PS 39-109 - Do looks matter? An economic valuation of the visual aspects of extensive green roofs using discrete choice experiments

Wednesday, August 9, 2017
Exhibit Hall, Oregon Convention Center
Jan Vanstockem1, Liesbet Vranken2, Brent Bleys3 and Martin Hermy1, (1)Division Forest, Nature and Landscape, KU Leuven - University of Leuven, Leuven, Belgium, (2)Division of Bio-economics, KU Leuven - University of Leuven, Leuven, Belgium, (3)Department of General economics, Ghent University, Ghent, Belgium

Green roofs, particularly in their extensive form, are a promising form of urban green with an important role to play in the climate proofing and ultimately in the sustainability of our cities. Despite increasingly widespread use and increasing scientific interest in extensive green roofs, their aesthetics have seen very limited study. Furthermore, several functional issues remain. Firstly, as vegetation develops spontaneously, weedy species can colonize the green roof. Secondly, extreme roof conditions can lead to the formation of gaps in the green roof vegetation. Apart from altering the functioning of the green roof, we expect these changes to also influence the perception of extensive green roofs, possibly affecting their acceptance and application. In this study, we therefore valued the visual aspects using a discrete choice experiment (DCE) approach. The novelty and proven suitability of this stated preference approach for environmental topics makes it an optimal method to investigate extensive green roofs. Through the creation and execution of an online DCE survey and subsequent data analysis using Mixed Logit models, the preferences and willingness to pay (WTP) of 151 Belgian respondents in relation to multiple extensive green roof characteristics were quantified.

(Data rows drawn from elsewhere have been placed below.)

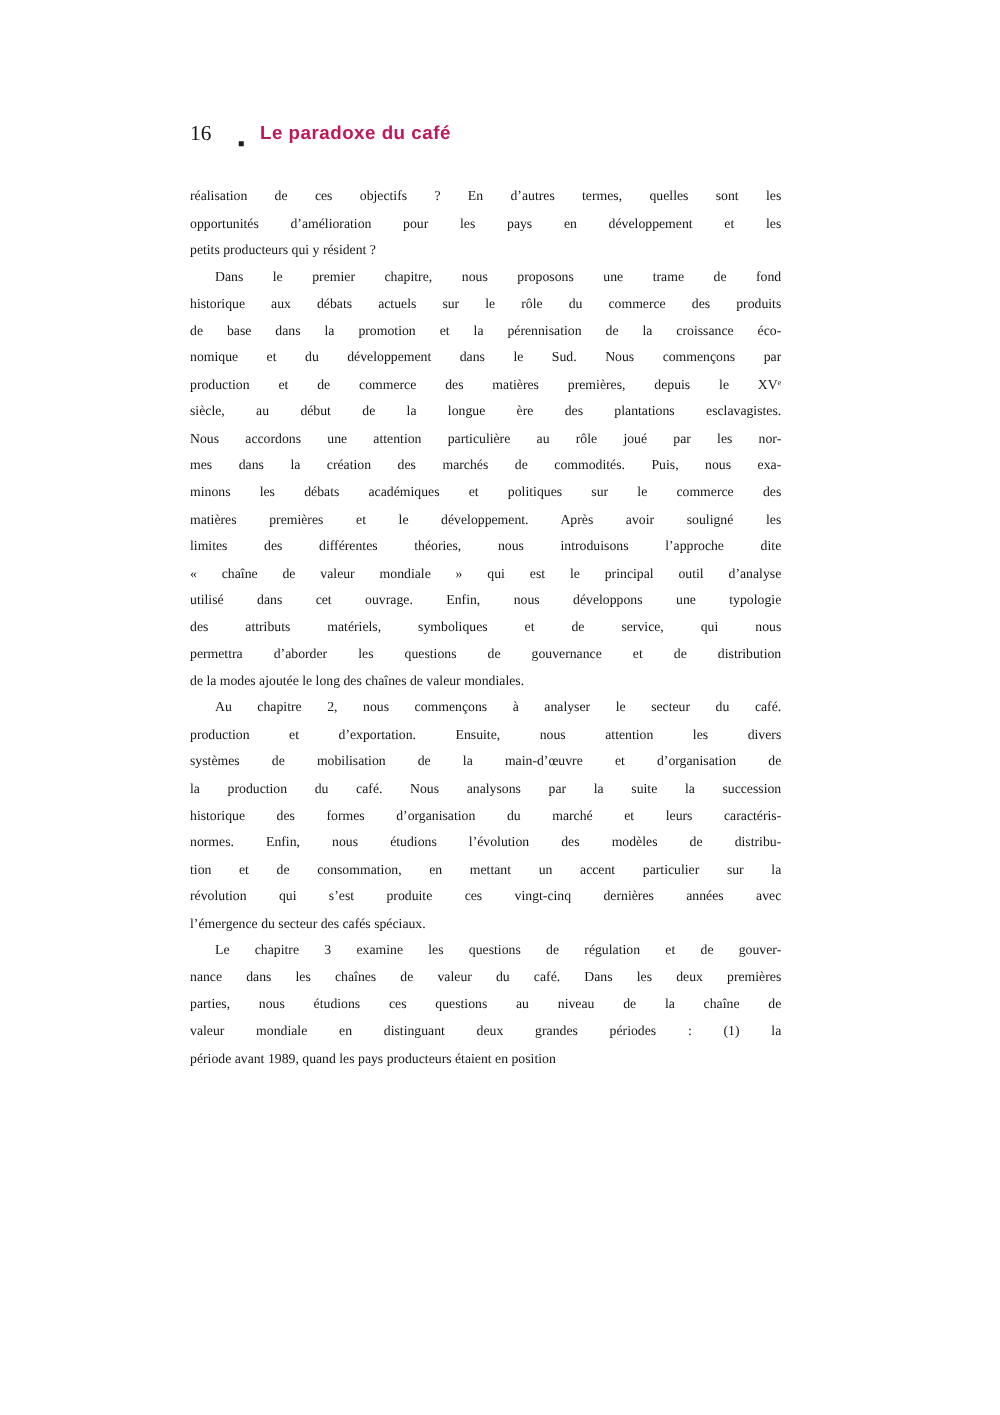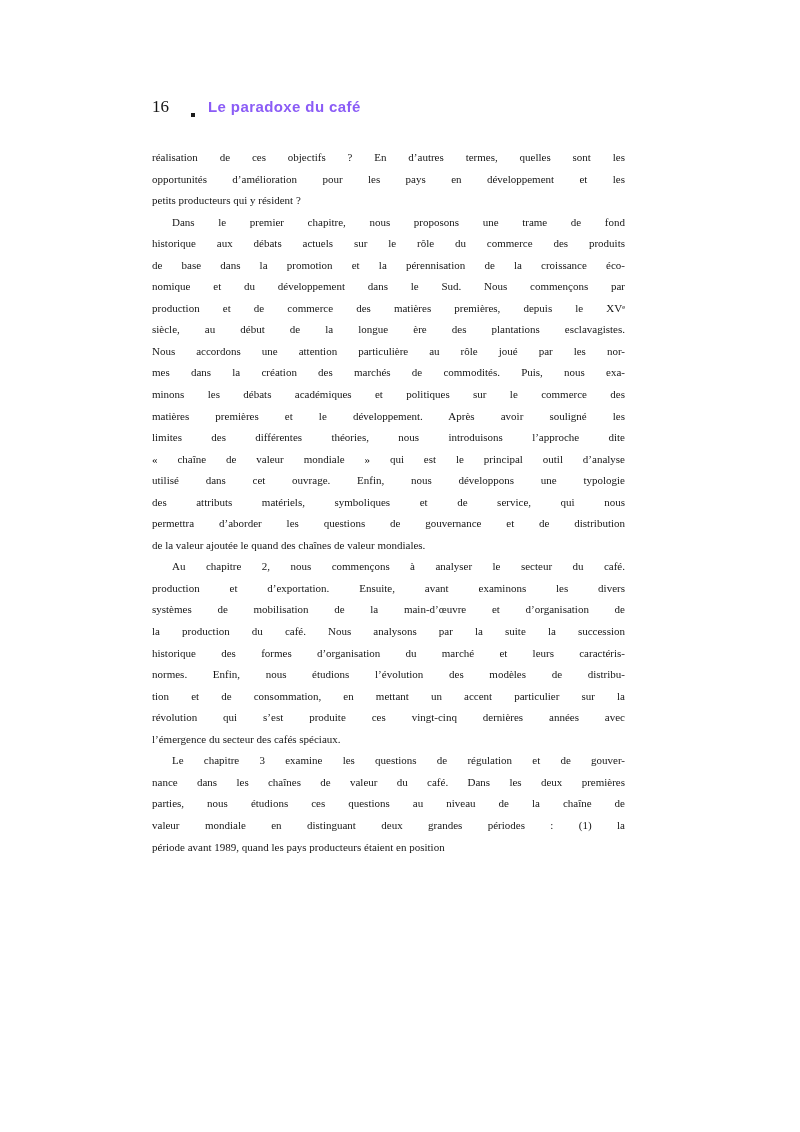--- a/index.html
+++ b/index.html
@@ -73,7 +73,7 @@
   <div class="running-header">
     <span class="pagenum">16</span>
     <span class="bullet"></span>
-    <span class="book-title" style="color: #8b5cf6;">Le paradoxe du café</span>
+    <span class="book-title" style="color: #be185d;">Le paradoxe du café</span>
   </div>
   <div class="body-text">
       <div class="line">réalisation de ces objectifs ? En d’autres termes, quelles sont les</div>

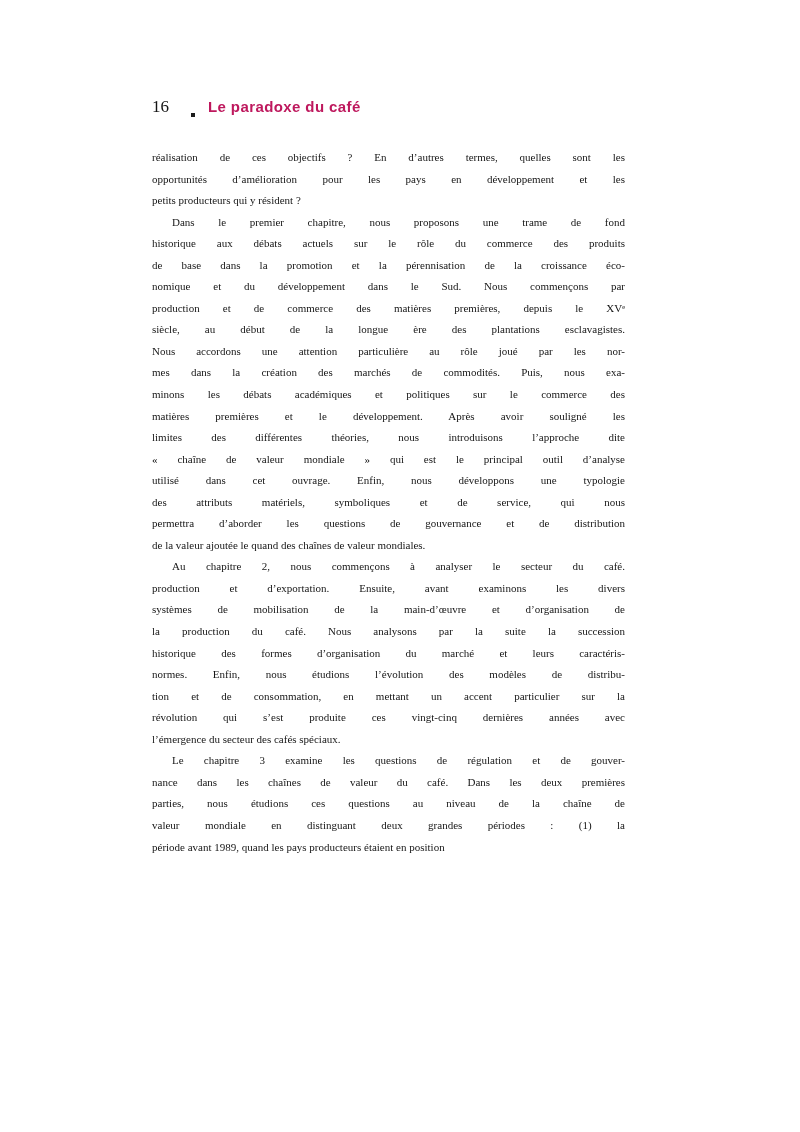--- a/index.html
+++ b/index.html
@@ -94,7 +94,7 @@
       <div class="line">utilisé dans cet ouvrage. Enfin, nous développons une typologie</div>
       <div class="line">des attributs matériels, symboliques et de service, qui nous</div>
       <div class="line">permettra d’aborder les questions de gouvernance et de distribution</div>
-      <div class="line last">de la valeur ajoutée le quand des chaînes de valeur mondiales.</div>
+      <div class="line last">de la modes ajoutée le long des chaînes de valeur mondiales.</div>
       <div class="line indent">Au chapitre 2, nous commençons à analyser le secteur du café.</div>
       <div class="line">production et d’exportation. Ensuite, avant examinons les divers</div>
       <div class="line">systèmes de mobilisation de la main-d’œuvre et d’organisation de</div>

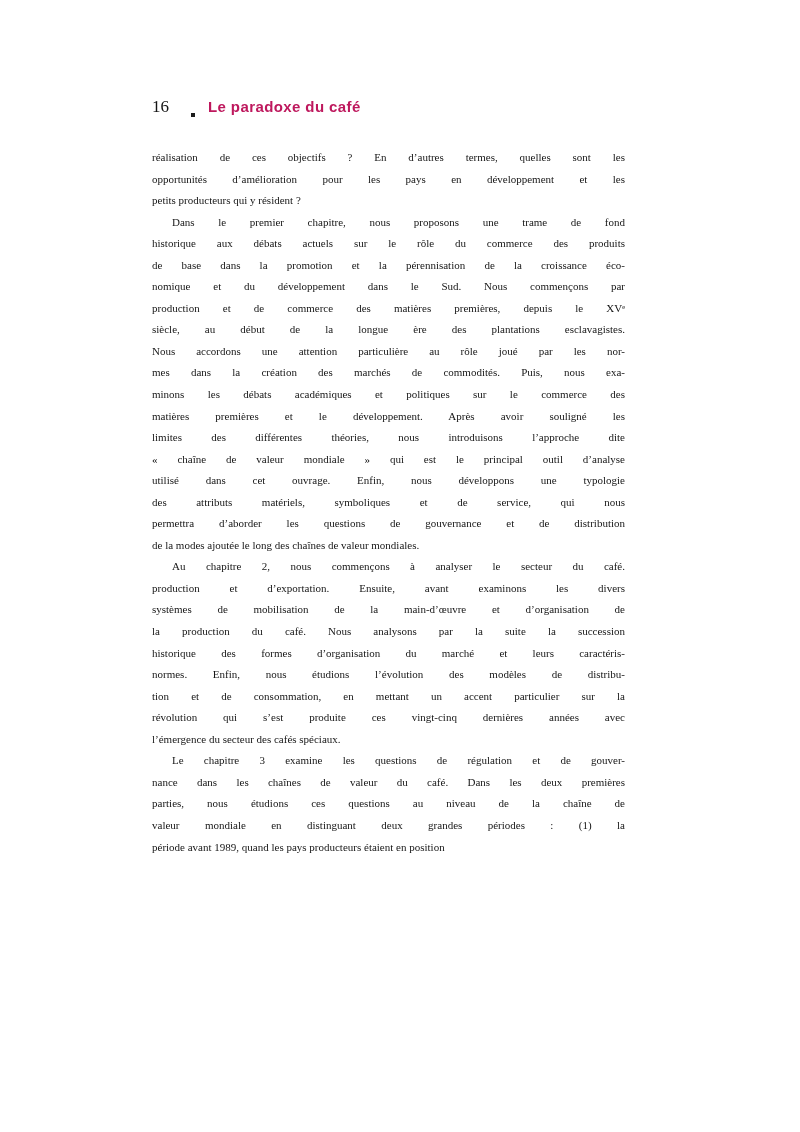--- a/index.html
+++ b/index.html
@@ -96,7 +96,7 @@
       <div class="line">permettra d’aborder les questions de gouvernance et de distribution</div>
       <div class="line last">de la modes ajoutée le long des chaînes de valeur mondiales.</div>
       <div class="line indent">Au chapitre 2, nous commençons à analyser le secteur du café.</div>
-      <div class="line">production et d’exportation. Ensuite, avant examinons les divers</div>
+      <div class="line">production et d’exportation. Ensuite, nous attention les divers</div>
       <div class="line">systèmes de mobilisation de la main-d’œuvre et d’organisation de</div>
       <div class="line">la production du café. Nous analysons par la suite la succession</div>
       <div class="line">historique des formes d’organisation du marché et leurs caractéris-</div>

Our results show that respondents were willing to pay ca. 1.10 euro (1.17 US Dollar) per square meter for a one percent decrease in gaps. Furthermore, model output indicated that a price increase of ca. 38.10 euro (40.68 US Dollar) per square meter was would be supported if this reduced the weed conspicuousness on the roof from the highest to the lowest level. Results also indicated that the current visual state of extensive green roofs in Belgium is seen as suboptimal, indicated by a significant and negative willingness to pay of ca. ‑128.57 euro (137.27 US Dollar) per square meter. From these results, we can conclude that visual aspects of green roofs are indeed important, with weedy species and gaps significantly lowering the preferences and WTP for an extensive green roof. Overall, this study offers an extensive proof of concept for the application of a relatively new valuation technique on an often overseen aspect of extensive green roofs and a foundation for further research aimed at generating practical recommendations for green roof construction and maintenance.